◆ Records to process:
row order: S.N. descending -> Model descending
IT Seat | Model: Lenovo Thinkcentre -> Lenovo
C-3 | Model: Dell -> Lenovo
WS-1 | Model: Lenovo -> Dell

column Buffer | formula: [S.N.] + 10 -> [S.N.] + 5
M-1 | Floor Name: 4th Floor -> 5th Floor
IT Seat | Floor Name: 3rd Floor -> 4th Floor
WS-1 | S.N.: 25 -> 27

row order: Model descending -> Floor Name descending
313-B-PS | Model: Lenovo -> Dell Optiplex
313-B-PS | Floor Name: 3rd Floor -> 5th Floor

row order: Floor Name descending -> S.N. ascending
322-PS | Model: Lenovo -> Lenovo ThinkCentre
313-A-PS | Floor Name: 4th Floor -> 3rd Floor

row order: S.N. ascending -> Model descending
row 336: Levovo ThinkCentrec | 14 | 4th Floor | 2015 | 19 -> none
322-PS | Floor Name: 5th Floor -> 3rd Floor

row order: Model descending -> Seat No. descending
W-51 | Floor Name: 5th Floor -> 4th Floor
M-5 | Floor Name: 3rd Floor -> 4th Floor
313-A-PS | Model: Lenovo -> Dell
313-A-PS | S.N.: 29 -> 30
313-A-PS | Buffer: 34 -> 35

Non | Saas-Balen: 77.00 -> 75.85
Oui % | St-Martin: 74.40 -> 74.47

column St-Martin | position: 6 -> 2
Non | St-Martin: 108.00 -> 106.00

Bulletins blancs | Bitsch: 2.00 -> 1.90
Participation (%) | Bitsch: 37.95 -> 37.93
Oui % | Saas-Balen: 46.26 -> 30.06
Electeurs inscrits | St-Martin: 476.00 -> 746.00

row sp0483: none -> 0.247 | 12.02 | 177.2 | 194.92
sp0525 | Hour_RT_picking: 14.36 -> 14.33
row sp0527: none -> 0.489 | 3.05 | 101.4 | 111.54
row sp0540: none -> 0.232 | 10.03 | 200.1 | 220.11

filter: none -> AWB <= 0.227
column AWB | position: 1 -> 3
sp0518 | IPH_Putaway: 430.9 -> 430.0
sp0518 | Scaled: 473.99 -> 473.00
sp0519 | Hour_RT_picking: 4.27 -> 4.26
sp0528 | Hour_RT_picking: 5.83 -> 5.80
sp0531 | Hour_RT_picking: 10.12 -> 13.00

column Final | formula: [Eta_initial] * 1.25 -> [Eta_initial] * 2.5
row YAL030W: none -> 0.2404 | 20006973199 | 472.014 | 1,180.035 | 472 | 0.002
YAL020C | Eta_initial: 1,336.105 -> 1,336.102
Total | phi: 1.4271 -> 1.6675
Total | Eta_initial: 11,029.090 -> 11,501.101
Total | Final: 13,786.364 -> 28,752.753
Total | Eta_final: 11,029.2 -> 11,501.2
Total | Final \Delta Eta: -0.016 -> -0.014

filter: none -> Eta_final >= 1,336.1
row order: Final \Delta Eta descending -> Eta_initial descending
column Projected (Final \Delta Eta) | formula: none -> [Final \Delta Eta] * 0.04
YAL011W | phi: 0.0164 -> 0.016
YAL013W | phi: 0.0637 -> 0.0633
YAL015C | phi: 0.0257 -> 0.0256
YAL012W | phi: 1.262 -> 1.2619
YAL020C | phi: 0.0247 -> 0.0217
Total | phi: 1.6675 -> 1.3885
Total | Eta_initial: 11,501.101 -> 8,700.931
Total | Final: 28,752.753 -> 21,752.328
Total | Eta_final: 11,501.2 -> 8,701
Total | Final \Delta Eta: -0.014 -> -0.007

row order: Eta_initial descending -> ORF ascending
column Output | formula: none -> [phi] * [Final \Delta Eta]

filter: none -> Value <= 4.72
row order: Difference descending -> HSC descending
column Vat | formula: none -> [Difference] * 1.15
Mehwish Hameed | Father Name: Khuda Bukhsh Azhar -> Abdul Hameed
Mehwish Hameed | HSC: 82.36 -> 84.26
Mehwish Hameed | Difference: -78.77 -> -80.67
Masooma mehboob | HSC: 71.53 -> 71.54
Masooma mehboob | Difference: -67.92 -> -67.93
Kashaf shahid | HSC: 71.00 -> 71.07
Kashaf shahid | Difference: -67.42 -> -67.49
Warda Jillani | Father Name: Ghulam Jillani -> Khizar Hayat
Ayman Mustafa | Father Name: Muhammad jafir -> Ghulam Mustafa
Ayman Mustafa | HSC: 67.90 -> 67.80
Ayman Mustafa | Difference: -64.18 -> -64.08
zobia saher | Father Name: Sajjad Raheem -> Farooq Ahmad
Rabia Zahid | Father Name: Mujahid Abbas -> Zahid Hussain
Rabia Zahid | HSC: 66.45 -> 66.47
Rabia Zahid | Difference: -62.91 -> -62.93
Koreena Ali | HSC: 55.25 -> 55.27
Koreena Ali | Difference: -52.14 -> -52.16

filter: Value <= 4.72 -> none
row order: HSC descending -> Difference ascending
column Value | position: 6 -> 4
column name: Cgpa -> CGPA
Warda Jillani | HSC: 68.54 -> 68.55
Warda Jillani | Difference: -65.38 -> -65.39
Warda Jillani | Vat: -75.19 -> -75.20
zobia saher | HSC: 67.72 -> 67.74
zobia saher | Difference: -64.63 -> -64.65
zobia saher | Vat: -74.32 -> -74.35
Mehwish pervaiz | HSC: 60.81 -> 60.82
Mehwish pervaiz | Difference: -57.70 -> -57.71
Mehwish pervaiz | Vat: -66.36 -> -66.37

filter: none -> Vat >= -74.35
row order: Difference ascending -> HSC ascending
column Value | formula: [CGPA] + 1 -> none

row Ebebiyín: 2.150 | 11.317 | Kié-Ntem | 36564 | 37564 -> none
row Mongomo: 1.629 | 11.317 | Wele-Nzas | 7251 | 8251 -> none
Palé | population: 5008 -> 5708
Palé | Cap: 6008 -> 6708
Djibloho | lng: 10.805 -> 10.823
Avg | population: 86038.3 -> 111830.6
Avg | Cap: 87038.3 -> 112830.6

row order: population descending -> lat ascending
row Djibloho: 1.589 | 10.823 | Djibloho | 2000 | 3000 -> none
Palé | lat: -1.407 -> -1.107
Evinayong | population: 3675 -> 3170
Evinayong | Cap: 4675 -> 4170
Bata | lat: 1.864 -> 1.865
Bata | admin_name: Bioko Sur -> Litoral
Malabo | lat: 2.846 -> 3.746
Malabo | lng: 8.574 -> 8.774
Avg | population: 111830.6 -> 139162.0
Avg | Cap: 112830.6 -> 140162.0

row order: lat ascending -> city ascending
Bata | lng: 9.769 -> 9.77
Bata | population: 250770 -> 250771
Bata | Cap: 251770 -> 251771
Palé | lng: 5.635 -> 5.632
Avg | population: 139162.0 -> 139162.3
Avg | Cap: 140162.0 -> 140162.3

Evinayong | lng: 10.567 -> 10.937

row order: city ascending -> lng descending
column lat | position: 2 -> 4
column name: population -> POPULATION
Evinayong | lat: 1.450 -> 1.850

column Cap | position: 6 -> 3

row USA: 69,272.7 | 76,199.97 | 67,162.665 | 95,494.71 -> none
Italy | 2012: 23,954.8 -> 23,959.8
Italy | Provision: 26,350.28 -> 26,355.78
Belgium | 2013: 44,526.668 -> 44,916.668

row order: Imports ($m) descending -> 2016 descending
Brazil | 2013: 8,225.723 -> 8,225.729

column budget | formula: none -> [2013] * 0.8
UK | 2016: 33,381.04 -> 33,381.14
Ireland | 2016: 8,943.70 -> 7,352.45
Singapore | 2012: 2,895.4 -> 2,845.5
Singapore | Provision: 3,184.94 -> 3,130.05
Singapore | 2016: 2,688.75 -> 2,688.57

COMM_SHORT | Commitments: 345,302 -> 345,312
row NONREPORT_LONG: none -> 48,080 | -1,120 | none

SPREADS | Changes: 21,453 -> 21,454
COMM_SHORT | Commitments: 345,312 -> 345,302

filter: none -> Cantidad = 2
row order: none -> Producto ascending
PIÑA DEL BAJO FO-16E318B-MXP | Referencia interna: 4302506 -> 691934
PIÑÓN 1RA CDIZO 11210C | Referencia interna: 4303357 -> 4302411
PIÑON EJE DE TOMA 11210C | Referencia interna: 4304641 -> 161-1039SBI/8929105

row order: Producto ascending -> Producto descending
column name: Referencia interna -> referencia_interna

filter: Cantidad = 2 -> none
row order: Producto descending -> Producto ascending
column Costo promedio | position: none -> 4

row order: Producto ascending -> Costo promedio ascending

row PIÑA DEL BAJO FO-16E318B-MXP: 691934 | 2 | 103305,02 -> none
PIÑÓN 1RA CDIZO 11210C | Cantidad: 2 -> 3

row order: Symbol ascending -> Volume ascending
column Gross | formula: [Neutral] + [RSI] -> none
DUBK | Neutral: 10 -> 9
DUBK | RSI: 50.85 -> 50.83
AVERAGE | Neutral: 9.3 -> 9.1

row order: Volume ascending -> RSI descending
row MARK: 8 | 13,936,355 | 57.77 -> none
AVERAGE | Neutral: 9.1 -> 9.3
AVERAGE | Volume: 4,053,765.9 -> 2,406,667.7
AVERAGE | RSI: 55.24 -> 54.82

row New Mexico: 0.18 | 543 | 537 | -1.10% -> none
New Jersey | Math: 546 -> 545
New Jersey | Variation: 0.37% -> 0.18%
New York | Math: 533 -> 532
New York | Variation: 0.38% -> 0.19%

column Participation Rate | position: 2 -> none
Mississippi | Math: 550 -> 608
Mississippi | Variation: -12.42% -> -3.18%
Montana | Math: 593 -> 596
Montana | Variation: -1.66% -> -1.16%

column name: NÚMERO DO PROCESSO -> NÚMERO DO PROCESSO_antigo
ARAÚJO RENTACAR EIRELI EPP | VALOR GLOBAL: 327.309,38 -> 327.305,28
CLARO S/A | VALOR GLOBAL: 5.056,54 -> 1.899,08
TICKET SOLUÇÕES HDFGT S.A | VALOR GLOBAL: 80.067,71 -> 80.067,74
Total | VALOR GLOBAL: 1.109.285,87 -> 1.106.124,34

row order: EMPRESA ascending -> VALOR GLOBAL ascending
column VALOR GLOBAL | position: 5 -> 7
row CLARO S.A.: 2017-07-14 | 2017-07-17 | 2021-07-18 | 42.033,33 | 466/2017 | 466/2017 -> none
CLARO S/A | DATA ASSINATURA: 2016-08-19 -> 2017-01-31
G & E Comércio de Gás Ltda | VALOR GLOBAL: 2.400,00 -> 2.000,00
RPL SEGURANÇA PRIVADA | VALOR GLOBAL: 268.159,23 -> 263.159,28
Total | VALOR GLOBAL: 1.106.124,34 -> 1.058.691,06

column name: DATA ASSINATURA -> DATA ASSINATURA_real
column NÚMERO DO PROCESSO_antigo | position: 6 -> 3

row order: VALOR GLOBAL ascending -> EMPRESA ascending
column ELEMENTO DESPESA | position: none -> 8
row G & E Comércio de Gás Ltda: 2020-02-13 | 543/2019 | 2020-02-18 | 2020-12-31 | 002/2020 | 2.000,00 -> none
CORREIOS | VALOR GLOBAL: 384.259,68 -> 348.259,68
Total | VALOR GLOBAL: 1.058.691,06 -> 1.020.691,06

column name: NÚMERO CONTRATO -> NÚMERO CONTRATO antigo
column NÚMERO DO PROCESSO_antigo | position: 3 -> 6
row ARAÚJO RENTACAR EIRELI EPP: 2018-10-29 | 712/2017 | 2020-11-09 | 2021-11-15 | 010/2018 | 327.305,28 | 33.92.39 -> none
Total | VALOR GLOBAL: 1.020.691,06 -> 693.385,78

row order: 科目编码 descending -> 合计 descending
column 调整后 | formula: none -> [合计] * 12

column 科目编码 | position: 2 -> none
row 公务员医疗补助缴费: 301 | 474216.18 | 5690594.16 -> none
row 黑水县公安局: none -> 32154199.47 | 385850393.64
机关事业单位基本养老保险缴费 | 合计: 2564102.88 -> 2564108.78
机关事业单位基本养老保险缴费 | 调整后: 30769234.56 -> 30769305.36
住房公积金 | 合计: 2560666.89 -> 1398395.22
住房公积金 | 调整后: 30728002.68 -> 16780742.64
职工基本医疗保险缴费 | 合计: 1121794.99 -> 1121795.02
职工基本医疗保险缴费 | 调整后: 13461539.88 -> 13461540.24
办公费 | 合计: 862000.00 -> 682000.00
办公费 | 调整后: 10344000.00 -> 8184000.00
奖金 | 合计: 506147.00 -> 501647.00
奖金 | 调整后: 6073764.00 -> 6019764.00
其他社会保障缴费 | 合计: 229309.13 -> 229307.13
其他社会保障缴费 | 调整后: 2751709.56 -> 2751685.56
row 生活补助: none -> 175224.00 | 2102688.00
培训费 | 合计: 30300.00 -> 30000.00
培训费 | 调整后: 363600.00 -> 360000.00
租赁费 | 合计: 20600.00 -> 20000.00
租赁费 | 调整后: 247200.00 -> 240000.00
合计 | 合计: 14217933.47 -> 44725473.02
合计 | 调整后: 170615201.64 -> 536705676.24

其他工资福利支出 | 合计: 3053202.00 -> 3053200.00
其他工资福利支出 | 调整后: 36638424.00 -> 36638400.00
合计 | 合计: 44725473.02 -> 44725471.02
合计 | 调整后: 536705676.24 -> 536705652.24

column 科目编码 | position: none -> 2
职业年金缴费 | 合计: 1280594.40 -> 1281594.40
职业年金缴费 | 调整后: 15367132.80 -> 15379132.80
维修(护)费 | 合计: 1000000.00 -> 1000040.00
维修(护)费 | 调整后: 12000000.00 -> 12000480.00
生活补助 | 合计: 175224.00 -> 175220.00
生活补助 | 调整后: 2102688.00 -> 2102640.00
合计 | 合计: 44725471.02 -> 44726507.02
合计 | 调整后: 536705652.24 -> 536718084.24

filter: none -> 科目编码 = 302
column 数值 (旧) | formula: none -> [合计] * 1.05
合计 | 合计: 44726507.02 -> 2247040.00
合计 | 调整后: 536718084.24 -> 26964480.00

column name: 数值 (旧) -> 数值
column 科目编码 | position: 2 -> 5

◆ Required work: For this listing, copy out every line that includes the word "Variation".

◆ Solution to this problem:
New Jersey | Variation: 0.37% -> 0.18%
New York | Variation: 0.38% -> 0.19%
Mississippi | Variation: -12.42% -> -3.18%
Montana | Variation: -1.66% -> -1.16%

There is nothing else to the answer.